Est-ce à dire que ce livre est parfait ? Eh bien, non ! Si l’ensemble nous conquiert et atteint son but, je ferai un reproche double. Les chapitres 6 et 10 sont trop longs et finissent par lasser  même le lecteur bien disposé, comme moi. En fait, ces deux chapitres souffrent du même défaut pour la même raison. Le chapitre 6 est titré L’opéra italien : la passion de toute une vie et le chapitre 10 Les 18 oratorios de Georges Frédéric Haendel., soit les deux formes les plus aimés de Haendel. Michèle Lhopiteau a été victime à la fois de sa passion et de l’abondance de ses sources. C’est un risque permanent quand on fait de la recherche. Elle avait visiblement rassemblé une somme d’informations sur ces deux genres et s’est trouvée, au moment de la rédaction, dans l’impossibilité de faire des choix et d’éliminer des informations qui lui semblaient capitales. Mais l’accumulation linéaire de présentation de ces opéras et oratorios aboutit à une lassitude, car c’est toujours selon le même schème que cela s’effectue. Il s’agit donc d’un double problème : celui du tri des données et de la variation des présentations, les deux allant ensemble. Si elle avait éliminé certains opéras et s’était concentrée sur les plus marquants, on aurait évité la répétition à l’identique qui provoque l’ennui. D’autre part, je reste persuadé qu’il vaut toujours mieux une approche thématique qu’une approche linéaire chronologique. Il y avait quelques grands thèmes qui s’imposaient : le problème des chanteurs et chanteuses, les salles et structures où faire jouer ces opéras, le financement et les recettes, et enfin les oeuvres elles-mêmes, qu’on aurait pu évoquer sous quelques points communs, comme l’imbécilité des livrets et leur absurdité, la technique de Haendel (arias et chorus) et son art de la composition – et parfois de la reprise de travail d’autres compositeurs ! Une présentation sur cette base aurait été nettement plus dynamique.

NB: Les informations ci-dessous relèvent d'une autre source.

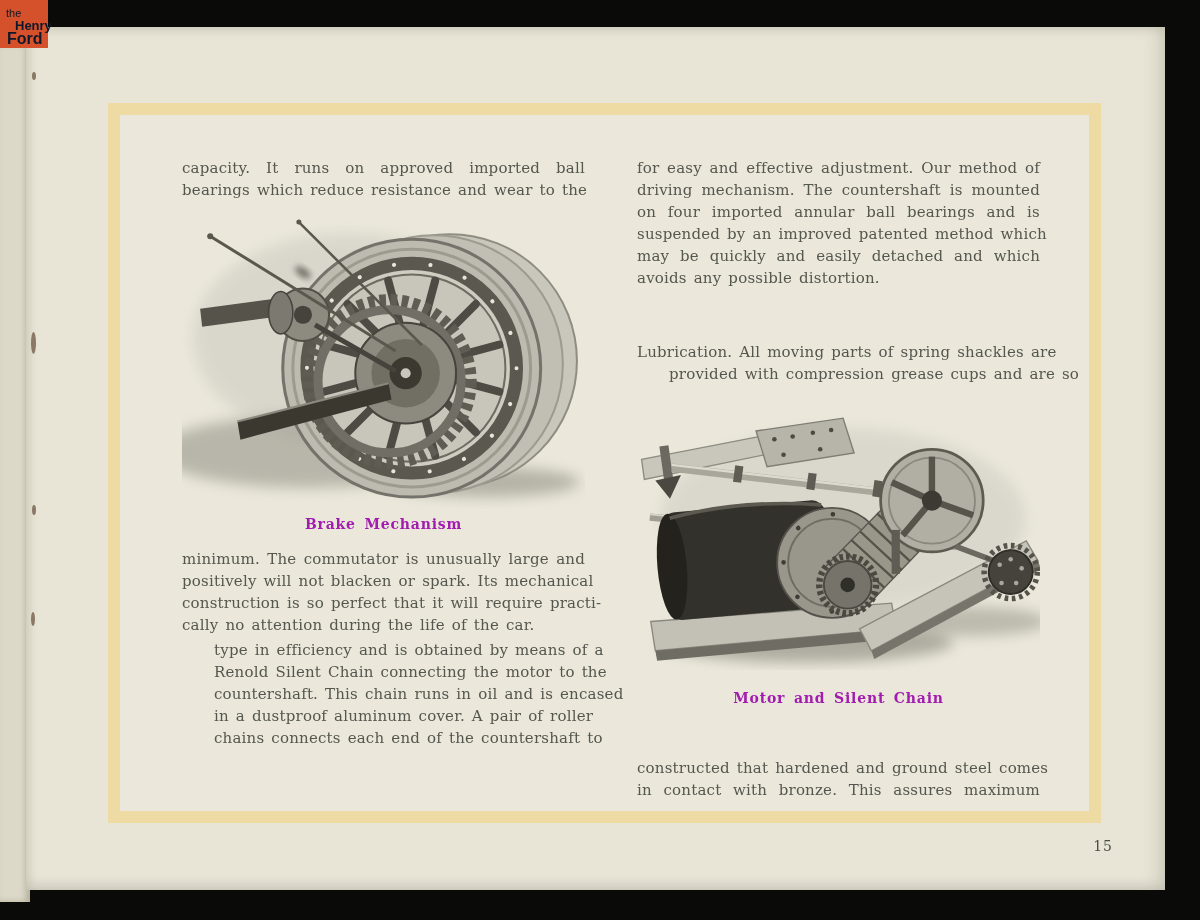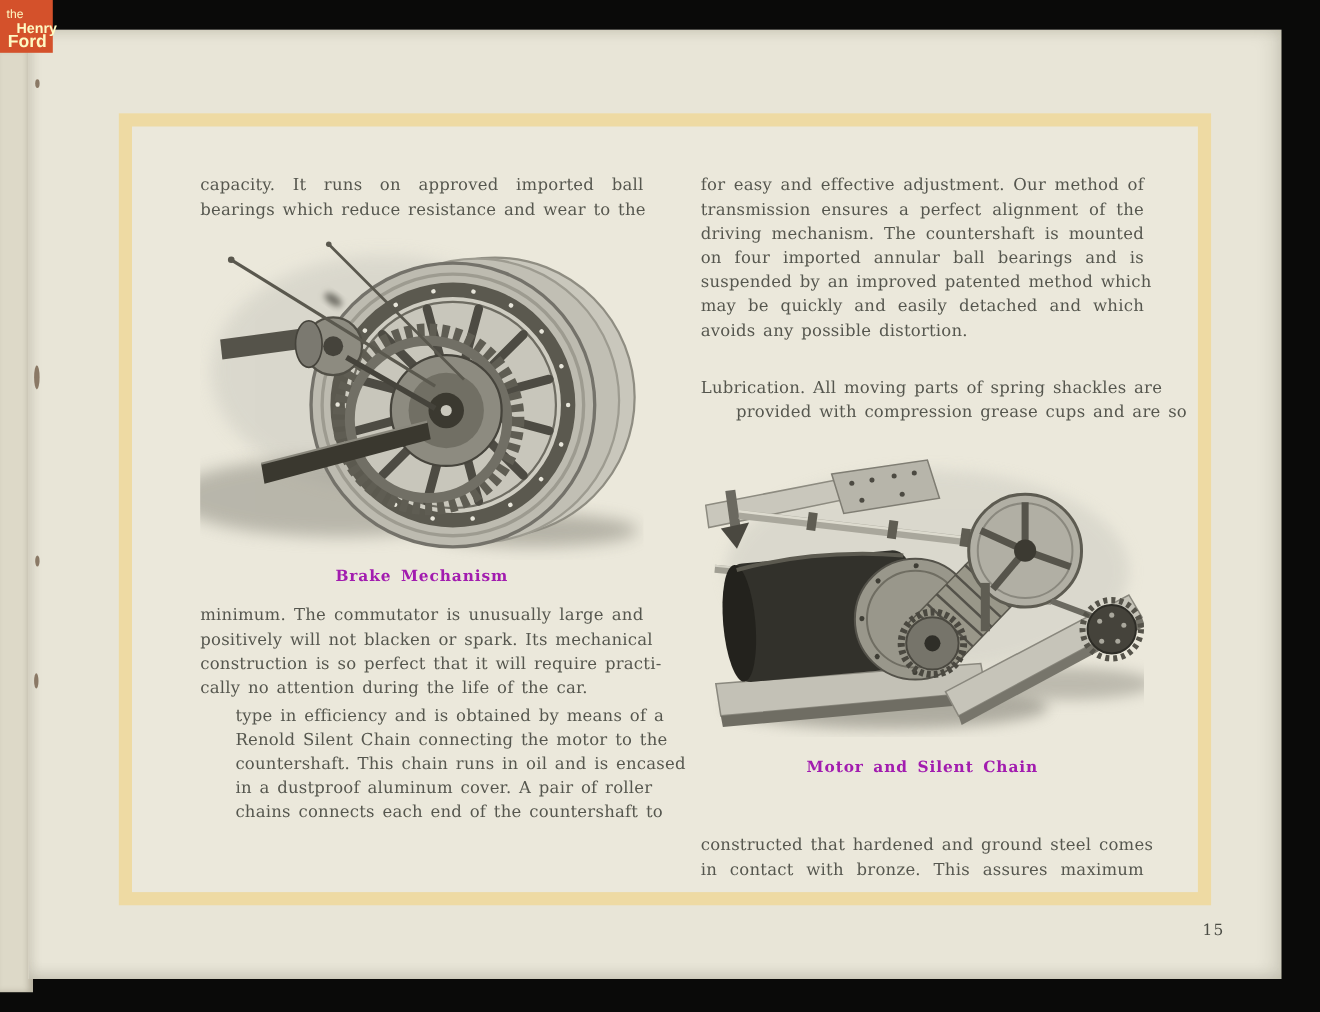--- a/index.html
+++ b/index.html
@@ -4,21 +4,21 @@
 <style>
   html,body{margin:0;padding:0;background:#070707;width:1200px;height:920px;overflow:hidden;}
   .stage{position:relative;width:1200px;height:920px;background:#0a0a09;font-family:"DejaVu Serif","Liberation Serif",serif;}
   
   .book-edge{position:absolute;left:0;top:44px;width:30px;height:858px;background:#ddd9c8;box-shadow:inset -4px 0 6px rgba(60,50,30,.25);}
   
   .page{position:absolute;left:26px;top:27px;width:1139px;height:863px;background:#e8e5d7;
         box-shadow:inset -8px 0 16px rgba(40,35,20,.10), inset 0 -5px 12px rgba(40,35,20,.08), inset 4px 2px 10px rgba(60,50,30,.08);}
   .stitch{position:absolute;border-radius:50%;background:#6d5742;opacity:.75;filter:blur(.6px);}
   
-  .logo{position:absolute;left:0;top:0;width:48px;height:48px;background:#d4512b;z-index:10;color:#fef9c3;font-family:"Liberation Sans",sans-serif;}
+  .logo{position:absolute;left:0;top:0;width:48px;height:48px;background:#d4512b;z-index:10;color:#0f172a;font-family:"Liberation Sans",sans-serif;}
   .logo span{position:absolute;line-height:1;}
   .logo .l-the{left:6px;top:8px;font-size:11px;font-weight:400;}
   .logo .l-henry{left:15px;top:19px;font-size:13px;font-weight:700;}
   .logo .l-ford{left:7px;top:31px;font-size:16px;font-weight:700;}
   
   .frame{position:absolute;left:82px;top:76px;width:993px;height:720px;border:12px solid #eedaa3;background:#ebe8db;box-sizing:border-box;}
   
   .col{position:absolute;width:403px;color:#55564e;font-size:15px;line-height:22px;}
   .col-left{left:156px;top:130px;height:620px;}
   .col-right{left:611px;top:130px;height:620px;}
@@ -129,21 +129,20 @@
         <div class="line cont">Renold Silent Chain connecting the motor to the</div>
         <div class="line cont">countershaft.  This chain runs in oil and is encased</div>
         <div class="line cont">in a dustproof aluminum cover.  A pair of roller</div>
         <div class="line cont">chains connects each end of the countershaft to</div>
       </div>
     </div>
 
     <div class="col col-right">
       <div class="para" style="top:0;">
         <div class="line">for easy and effective adjustment.  Our method of</div>
-        <div class="line">transmission ensures a perfect alignment of the</div>
         <div class="line">driving mechanism.  The countershaft is mounted</div>
         <div class="line">on four imported annular ball bearings and is</div>
         <div class="line">suspended by an improved patented method which</div>
         <div class="line">may be quickly and easily detached and which</div>
         <div class="line last">avoids any possible distortion.</div>
       </div>
 
       <div class="para hang" style="top:184px;">
         <div class="line"><span class="lead">Lubrication.</span> <span>All moving parts of spring shackles are</span></div>
         <div class="line cont">provided with compression grease cups and are so</div>

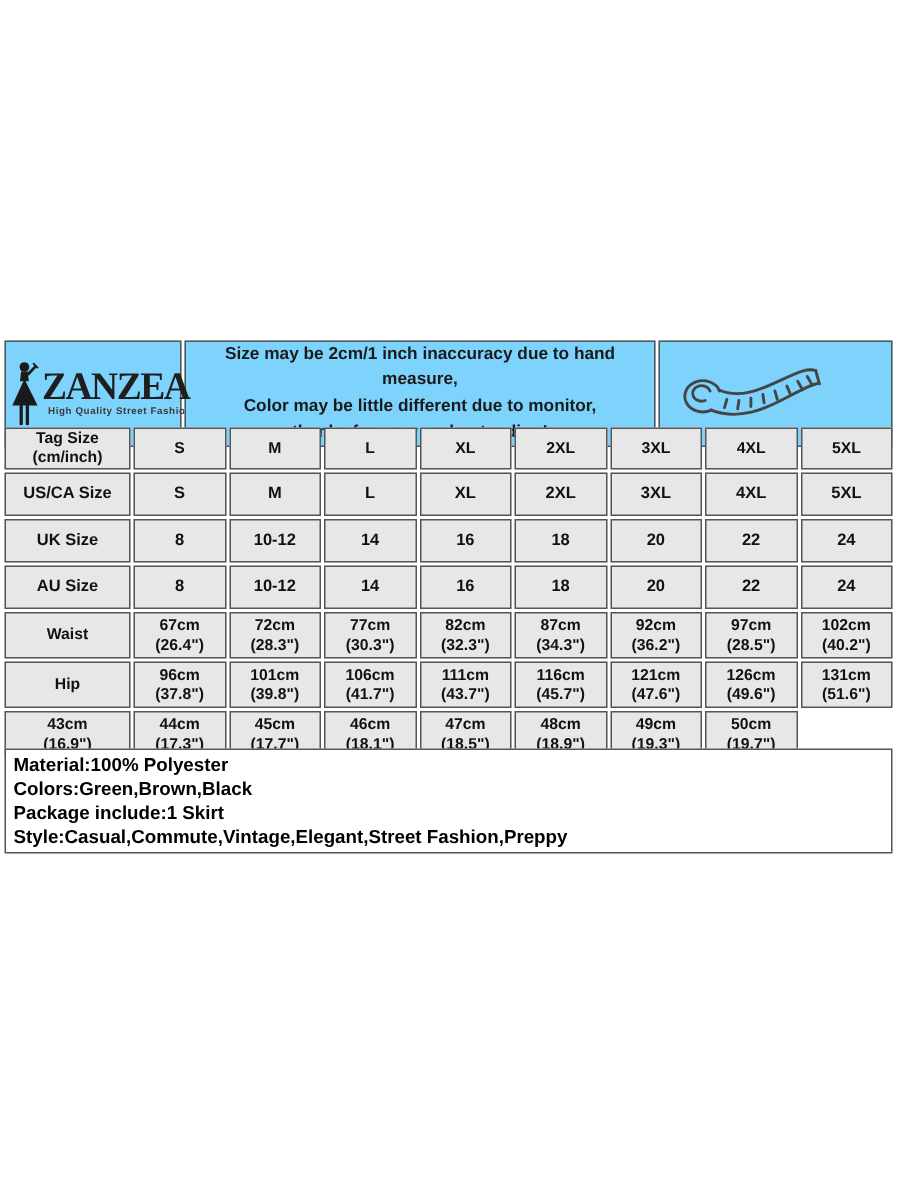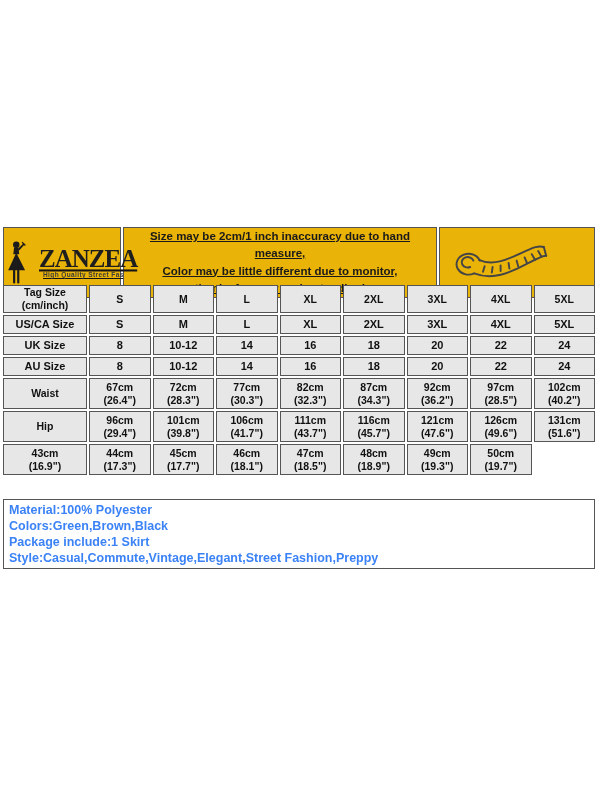--- a/index.html
+++ b/index.html
@@ -6,22 +6,22 @@
   html,body { background:#ffffff; }
   .sheet {
     position:relative; width:600px; height:800px; background:#ffffff;
     font-family:"Liberation Sans", sans-serif; color:#141414; overflow:hidden;
   }
   
   .top-row {
     position:absolute; left:3px; top:227px; width:592px; height:56px;
     display:grid; grid-template-columns:118px 1fr 156px; gap:2px;
   }
-  .hcell { background:#eab308; border:1px solid #555555; display:flex; align-items:center; justify-content:flex-start;text-decoration:underline; }
-  .logo-cell { flex-direction:row; gap:11px; padding:2px; }
+  .hcell { background:#7dd3fc; border:1px solid #555555; display:flex; align-items:center; justify-content:flex-start; }
+  .logo-cell { flex-direction:row; gap:0; padding:2px; }
   .logo-figure { width:22px; height:48px; flex:0 0 auto; }
   .logo-textwrap { display:flex; flex-direction:column; align-items:center; line-height:1; }
   .brand-line { display:flex; align-items:flex-start; }
   .brand {
     font-family:"Liberation Serif", serif; font-weight:bold; font-size:25px;
     letter-spacing:-1px; color:#1e1e1e; transform:scaleY(1.04);
   }
   .reg { font-size:8px; font-weight:bold; color:#1e1e1e; margin-top:0px; }
   .tagline { font-size:6.5px; font-weight:bold; color:#3a3a3a; letter-spacing:0.4px; margin-top:1px; white-space:nowrap; }
   .disclaimer-cell { flex-direction:column; font-weight:bold; font-size:11.5px; line-height:1.5; text-align:center; color:#1a1a1a; }
@@ -29,27 +29,27 @@
   
   .size-grid { position:absolute; left:3px; top:285px; width:592px; display:flex; flex-direction:column; gap:2px;justify-content:center; }
   .tr { display:grid; grid-template-columns:84px repeat(8,1fr); gap:2px; }
   .td {
     background:#e7e7e7; border:1px solid #555555;
     display:flex; align-items:center; justify-content:center;
     text-align:center; font-weight:bold; font-size:11px; color:#111111;
     white-space:pre-line; line-height:1.2;
   }
   .r-head .td { height:28px; font-size:10.5px; }
-  .r-sm .td { height:19px; }
+  .r-sm .td { height:29px; }
   .r-lg .td { height:31px; font-size:10.5px; }
   
   .details {
     position:absolute; left:3px; top:499px; width:592px; height:70px;
     background:#ffffff; border:1px solid #555555; padding:2px 5px;
-    font-weight:bold; font-size:12.5px; line-height:16px; color:#3b82f6;
+    font-weight:bold; font-size:12.5px; line-height:16px; color:#000000;
   }
 </style>
 </head>
 <body>
 
 <div class="sheet">
 
   <div class="top-row">
     <div class="hcell logo-cell">
       <svg class="logo-figure" viewBox="0 0 30 64">
@@ -156,21 +156,21 @@
       <div class="td">92cm
 (36.2")</div>
       <div class="td">97cm
 (28.5")</div>
       <div class="td">102cm
 (40.2")</div>
     </div>
     <div class="tr r-lg">
       <div class="td">Hip</div>
       <div class="td">96cm
-(29.4")</div>
+(37.8")</div>
       <div class="td">101cm
 (39.8")</div>
       <div class="td">106cm
 (41.7")</div>
       <div class="td">111cm
 (43.7")</div>
       <div class="td">116cm
 (45.7")</div>
       <div class="td">121cm
 (47.6")</div>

On pouvait adopter un plan du même type pour les oratorios, dont la présentation souffre du même défaut que les opéras italiens.  On aurait par contre bien apprécié une liste des opéras italiens et des oratorios dans les annexes. C’est ici le seul reproche majeur que j’ai à faire sur ce livre. En cas de réédition, je ne peux que conseiller à l’auteur de reprendre ces deux chapitres. Elle sait parfaitement faire cela, car elle a mis en œuvre cette démarche dans son chapitre 11 où elle compare Bach et Haendel.

Ce cinquième volume est donc une belle réussite et vient augmenter une collection de grande qualité qui mérite d’être dans la bibliothèque de tout mélomane ou de tout individu curieux.

Jean-Michel Dauriac – mars 2022


[1] Je suis resté au Blackberry avec son clavier physique et sa 3G+, c’est dire mon archaïsme coupable !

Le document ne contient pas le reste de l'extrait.